= Beginning of Section =

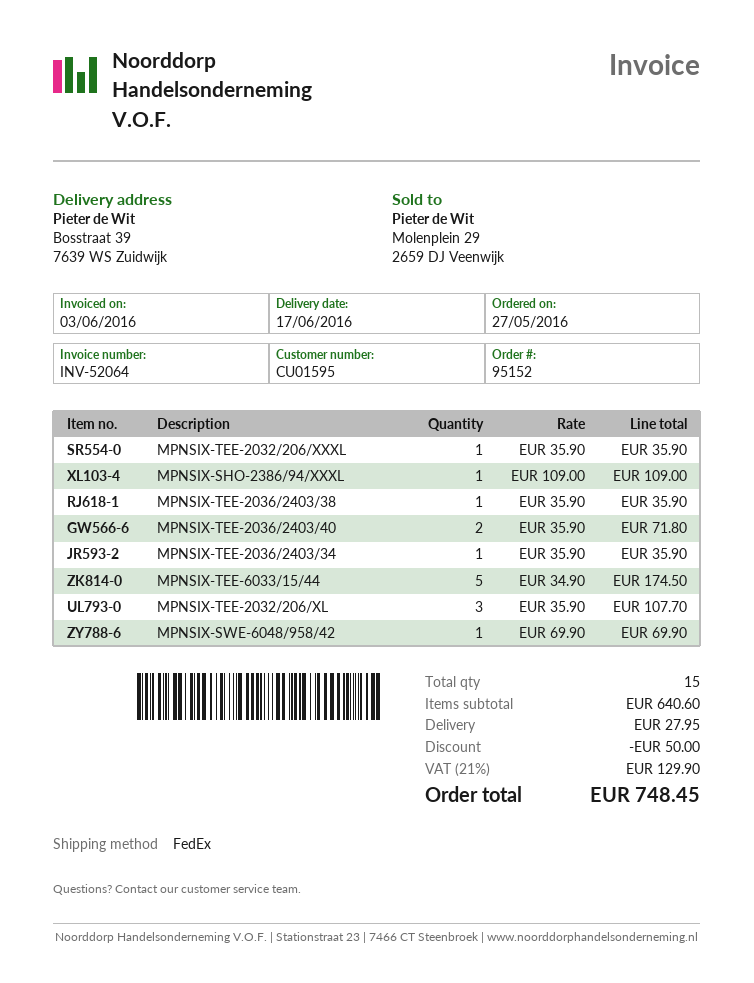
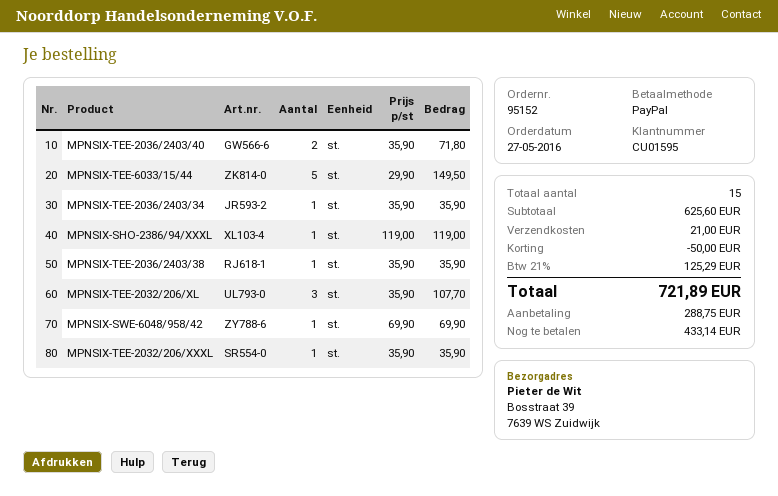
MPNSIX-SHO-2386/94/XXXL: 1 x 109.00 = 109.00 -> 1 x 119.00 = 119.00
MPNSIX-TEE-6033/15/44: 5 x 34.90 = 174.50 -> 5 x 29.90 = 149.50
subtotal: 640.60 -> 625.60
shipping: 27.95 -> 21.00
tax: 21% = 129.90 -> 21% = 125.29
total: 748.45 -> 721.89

= End of Section =

» ACTION ITEM
The line with "subtotal: 640.60 -> 625.60" and all lines after it through the end of the data above: write these out exactly and add nothing.

» EXERCISE RESPONSE
subtotal: 640.60 -> 625.60
shipping: 27.95 -> 21.00
tax: 21% = 129.90 -> 21% = 125.29
total: 748.45 -> 721.89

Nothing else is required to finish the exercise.